Web document revisions

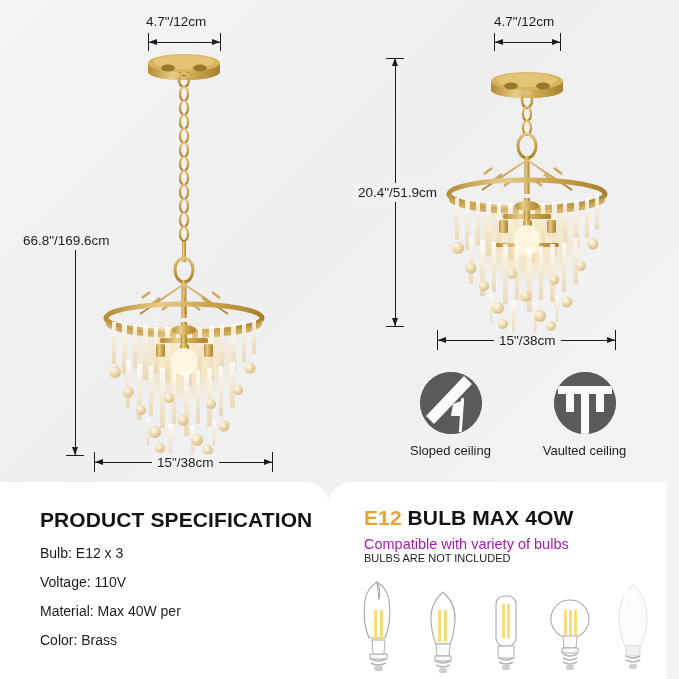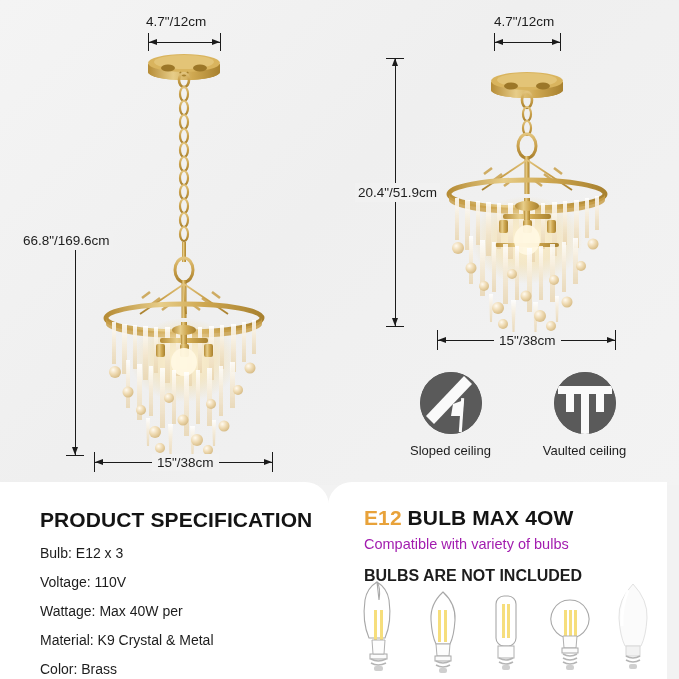--- a/index.html
+++ b/index.html
@@ -65,7 +65,7 @@
     font-size:14.5px; color:#a21caf; margin-top:6px;
   }
   .bulb-sub2 {
-    font-size:16px; color:#1d1d1d; margin-top:15px;font-weight:bold;
+    font-size:11px; color:#1d1d1d; margin-top:0;
   }
   .accent { color:#e8a23a; }
 

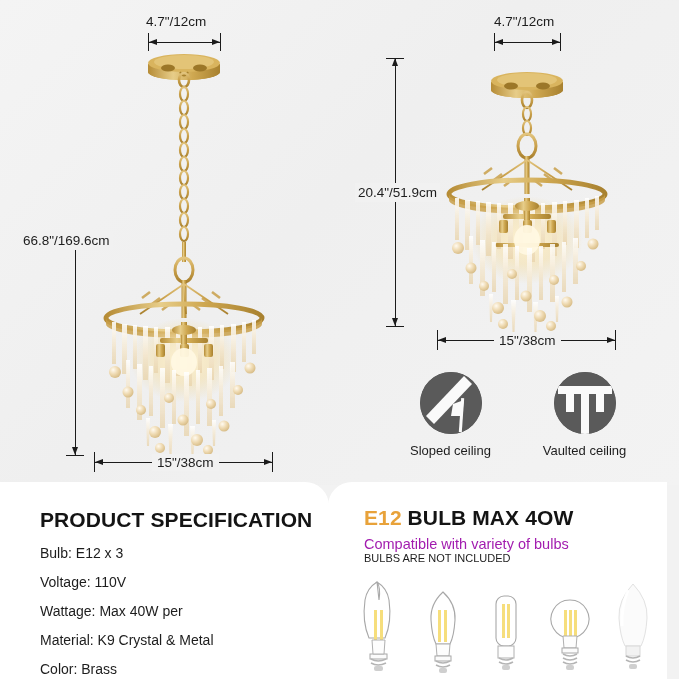--- a/index.html
+++ b/index.html
@@ -415,7 +415,7 @@
       <div style="margin-top:8px;">
         <div class="spec-line">Bulb: E12 x 3</div>
         <div class="spec-line">Voltage: 110V</div>
-        <div class="spec-line">Wattage: Max 40W per</div>
+        <div class="spec-line">Material: Max 40W per</div>
         <div class="spec-line">Material: K9 Crystal  &amp; Metal</div>
         <div class="spec-line">Color: Brass</div>
       </div>

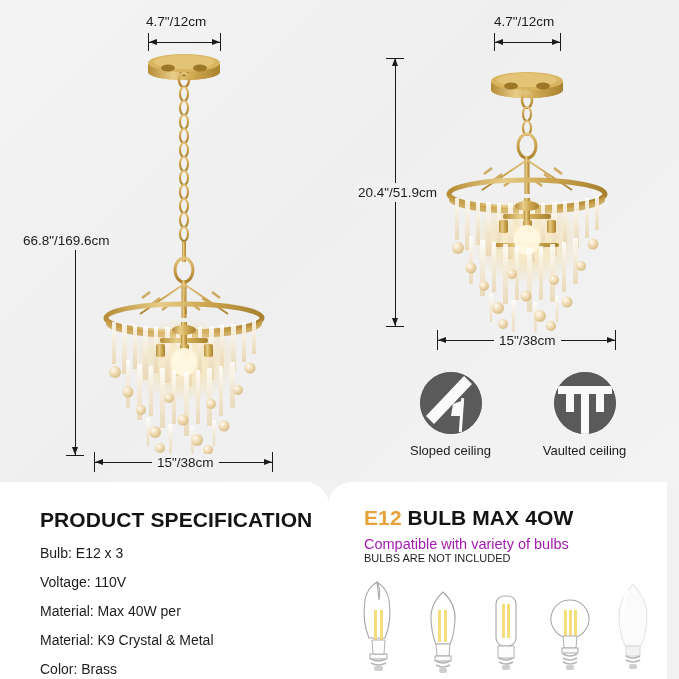--- a/index.html
+++ b/index.html
@@ -416,7 +416,6 @@
         <div class="spec-line">Bulb: E12 x 3</div>
         <div class="spec-line">Voltage: 110V</div>
         <div class="spec-line">Material: Max 40W per</div>
-        <div class="spec-line">Material: K9 Crystal  &amp; Metal</div>
         <div class="spec-line">Color: Brass</div>
       </div>
     </div>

# What is being asked
Scan the data above for the word "spec", then copy every line that holds it.

# Your response
         <div class="spec-line">Bulb: E12 x 3</div>
         <div class="spec-line">Voltage: 110V</div>
-        <div class="spec-line">Wattage: Max 40W per</div>
+        <div class="spec-line">Material: Max 40W per</div>
         <div class="spec-line">Material: K9 Crystal  &amp; Metal</div>
         <div class="spec-line">Color: Brass</div>
         <div class="spec-line">Bulb: E12 x 3</div>
         <div class="spec-line">Voltage: 110V</div>
         <div class="spec-line">Material: Max 40W per</div>
-        <div class="spec-line">Material: K9 Crystal  &amp; Metal</div>
         <div class="spec-line">Color: Brass</div>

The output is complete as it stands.